Thursday, September 11, 2008

man-pages goes git (at last!)

[Update: 19 Sep 2008: when I first attempted the git import, I didn't import the subversion tags into git. I've updated and expanded this post to include the required details to do that.]

When I inherited man-pages, there was no version control system (VCS) in use. To help myself keep track of changes, I've been running a private subversion repository since I took over as maintainer (i.e., since man-pages-2.00), but I never got round to hosting it on a public server so that people could pull from it (requests for such a facility were only occasional). Instead, people wanting to send patches would just grab the latest tarball from the downloads directory, patch the required source file, and email me the patch.

Somewhat more frequent requests for a public repository, and the fact that the Linux world is nowadays mostly oriented around the git distributed version control system, have gradually created a pressure to change things. So, I'm taking baby steps towards using git for man-pages. Here goes...

Importing from subversion to git

I found the Simplistic Complexity blog's simple instructions on subversion-to-git migration quite useful (though it didn't supply all of the details I needed for importing subversion tags).
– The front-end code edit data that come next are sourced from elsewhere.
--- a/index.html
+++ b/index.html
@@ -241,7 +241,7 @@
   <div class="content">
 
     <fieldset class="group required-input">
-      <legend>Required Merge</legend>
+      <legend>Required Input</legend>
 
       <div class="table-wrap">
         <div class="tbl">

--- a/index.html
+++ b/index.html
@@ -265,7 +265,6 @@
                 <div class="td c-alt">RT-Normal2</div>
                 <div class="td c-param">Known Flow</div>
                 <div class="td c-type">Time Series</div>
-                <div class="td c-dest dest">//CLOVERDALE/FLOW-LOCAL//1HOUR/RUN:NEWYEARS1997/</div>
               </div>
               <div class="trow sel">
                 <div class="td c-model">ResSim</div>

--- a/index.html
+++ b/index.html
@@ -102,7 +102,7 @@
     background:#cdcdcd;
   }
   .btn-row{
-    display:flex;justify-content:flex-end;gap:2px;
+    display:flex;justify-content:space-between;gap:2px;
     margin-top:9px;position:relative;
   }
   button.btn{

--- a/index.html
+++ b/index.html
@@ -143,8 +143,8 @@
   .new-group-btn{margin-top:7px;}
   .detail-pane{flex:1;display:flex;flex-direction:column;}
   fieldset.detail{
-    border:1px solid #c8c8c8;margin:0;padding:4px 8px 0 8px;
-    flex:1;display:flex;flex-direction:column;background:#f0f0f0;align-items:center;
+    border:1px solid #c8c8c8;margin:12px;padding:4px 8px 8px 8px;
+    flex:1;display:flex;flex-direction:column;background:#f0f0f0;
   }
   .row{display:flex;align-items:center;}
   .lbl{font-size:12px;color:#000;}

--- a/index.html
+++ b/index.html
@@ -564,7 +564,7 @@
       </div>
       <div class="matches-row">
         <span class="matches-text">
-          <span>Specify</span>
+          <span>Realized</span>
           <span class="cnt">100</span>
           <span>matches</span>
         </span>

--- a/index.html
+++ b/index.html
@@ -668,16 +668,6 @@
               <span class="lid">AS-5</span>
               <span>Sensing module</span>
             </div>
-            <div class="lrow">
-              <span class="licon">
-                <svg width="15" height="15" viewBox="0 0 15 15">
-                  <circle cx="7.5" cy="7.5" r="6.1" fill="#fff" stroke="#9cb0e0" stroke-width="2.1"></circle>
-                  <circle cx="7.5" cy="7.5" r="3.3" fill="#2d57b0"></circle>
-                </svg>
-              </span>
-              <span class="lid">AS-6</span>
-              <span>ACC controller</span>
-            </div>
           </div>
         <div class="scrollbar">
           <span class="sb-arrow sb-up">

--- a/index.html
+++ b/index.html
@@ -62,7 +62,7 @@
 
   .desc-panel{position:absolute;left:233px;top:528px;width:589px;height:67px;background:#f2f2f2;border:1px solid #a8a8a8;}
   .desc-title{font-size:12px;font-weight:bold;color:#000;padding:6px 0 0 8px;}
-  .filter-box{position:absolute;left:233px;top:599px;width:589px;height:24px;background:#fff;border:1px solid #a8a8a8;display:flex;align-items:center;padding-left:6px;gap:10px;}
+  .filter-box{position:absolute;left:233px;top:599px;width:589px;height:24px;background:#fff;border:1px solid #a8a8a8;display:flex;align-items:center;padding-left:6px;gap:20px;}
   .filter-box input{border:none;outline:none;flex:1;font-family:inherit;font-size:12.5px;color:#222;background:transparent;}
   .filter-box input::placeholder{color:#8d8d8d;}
My subversion repository had a somewhat non-standard layout, which affected the options (see the git svn init command below) that I needed to do an import that included my subversion tags. (Thanks to various people on the git mailing list who helped me find the right way to do things, especially Björn Steinbrink and Michael Gruber.) The following subversion commands give an idea of the layout:

$ svn list file:///home/mtk/man-pages-rep
branches/
tags/
trunk/
$ svn list file:///home/mtk/man-pages-rep/trunk
man-pages/
$ svn list file:///home/mtk/man-pages-rep/trunk/man-pages
Changes
Changes.old
Makefile
README
...
man7/
man8/
scripts/
$ svn list file:///home/mtk/man-pages-rep/tags
man-pages-2.00/
man-pages-2.01/
...
man-pages-3.08/
man-pages-3.09/
$ svn list file:///home/mtk/man-pages-rep/tags
man-pages-2.00
man-pages-2.01
...
man-pages-3.08
man-pages-3.09
$ svn list file:///home/mtk/man-pages-rep/tags/man-pages-2.00
man-pages
$ svn list file:///home/mtk/man-pages-rep/tags/man-pages-2.01
man-pages
[and so on]
$ svn list file:///home/mtk/man-pages-rep/branches
$
[i.e., no branches, since this has been a linear svn repo.]
Set up an empty, temporary git repository, in the process informing git about the location of the subversion repository from which the import should be done:
$ cd $HOME
$ mkdir man-pages-git-tmp
$ cd man-pages-git-tmp
$ git svn init file:///home/mtk/man-pages-rep/ \
-T trunk/man-pages \
-b branches/*/man-pages
-t tags/*/man-pages
--no-metadata
Initialized empty Git repository in .git/
Tell git about the names of users in the subversion commit logs. Because the subversion repository was private (I just took other people's emailed input and made changes as required), I'm the only user. That means that the historical information in the repository will be bogus, suggesting that I'm responsible for all of the nearly 5000 commits to the repository, when it's probably more like 75%. My apologies to everyone else. Something like the true story for man-pages 2.00 through to 3.09 can be found here.
$ cat > ~/users.txt
mtk = Michael Kerrisk
^D
$ git config svn.authorsfile ~/users.txt
Do the import:
$ time git svn fetch
[...]
M Changes
r4917 = 93a6e8f9ee5d0710a084425548775348389e2900 (git-svn)
Checking out files: 100% (1925/1925), done.
Checked out HEAD:
file:///home/mtk/man-pages-rep/trunk/man-pages r4917

real 70m24.850s
user 14m46.571s
sys 22m29.852s
And yes, I definitely need some faster hardware...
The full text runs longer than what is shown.